Before-and-after change data
Segment Open
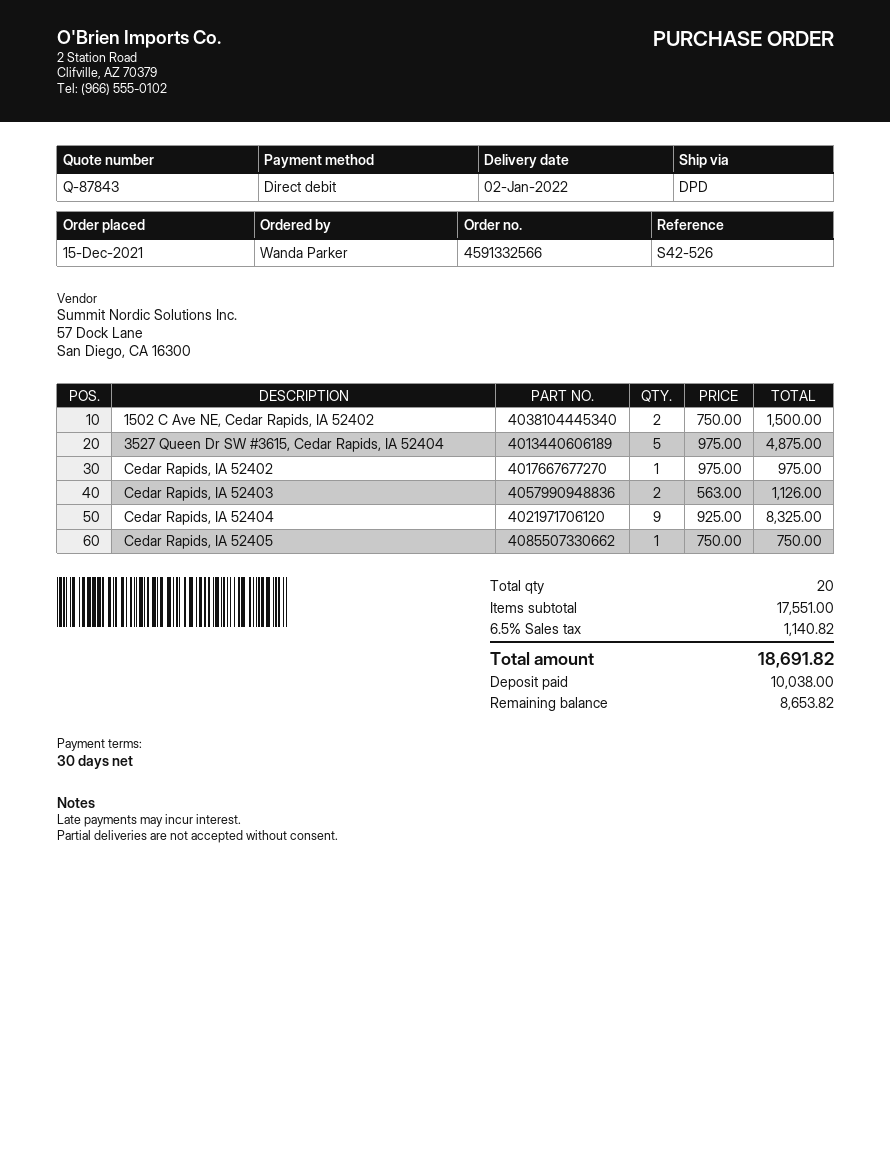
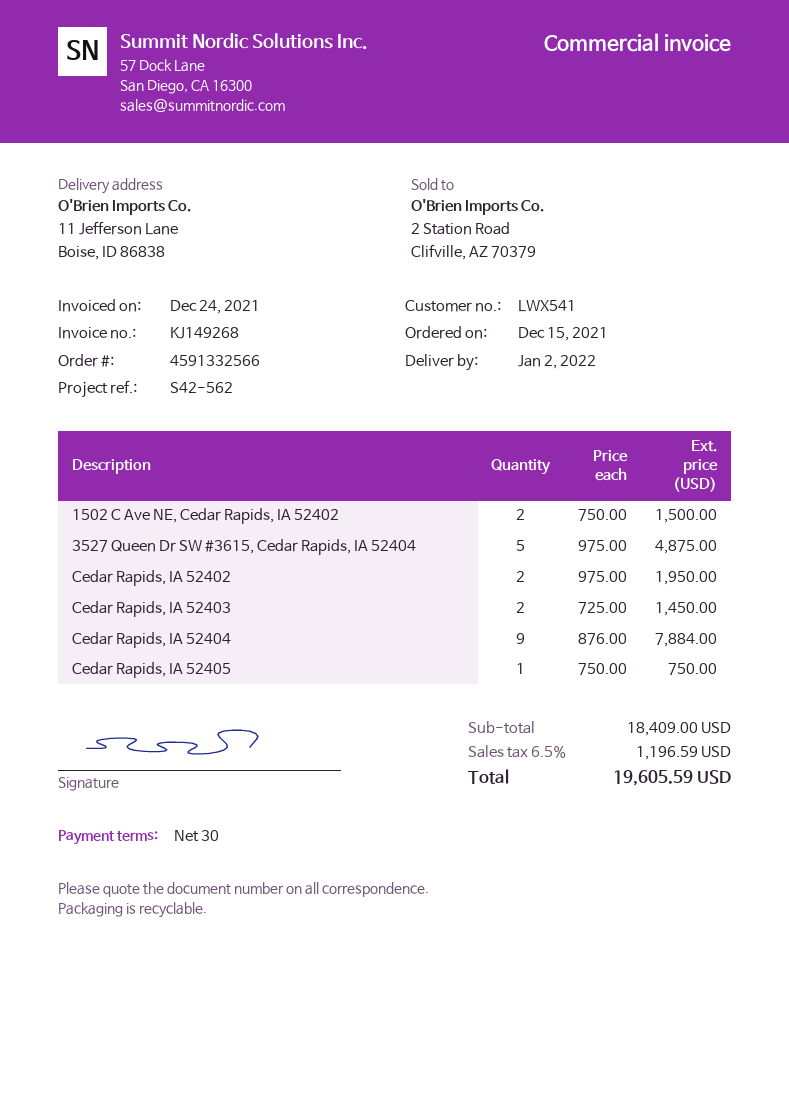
reference: S42-526 -> S42-562
Cedar Rapids, IA 52402: 1 x 975.00 = 975.00 -> 2 x 975.00 = 1950.00
Cedar Rapids, IA 52403: 2 x 563.00 = 1126.00 -> 2 x 725.00 = 1450.00
Cedar Rapids, IA 52404: 9 x 925.00 = 8325.00 -> 9 x 876.00 = 7884.00
subtotal: 17551.00 -> 18409.00
tax: 6.5% = 1140.82 -> 6.5% = 1196.59
total: 18691.82 -> 19605.59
Segment Closed
Problem →
Wherever "Rapids" turns up in the records, copy the whole line.

Output of the exercise →
Cedar Rapids, IA 52402: 1 x 975.00 = 975.00 -> 2 x 975.00 = 1950.00
Cedar Rapids, IA 52403: 2 x 563.00 = 1126.00 -> 2 x 725.00 = 1450.00
Cedar Rapids, IA 52404: 9 x 925.00 = 8325.00 -> 9 x 876.00 = 7884.00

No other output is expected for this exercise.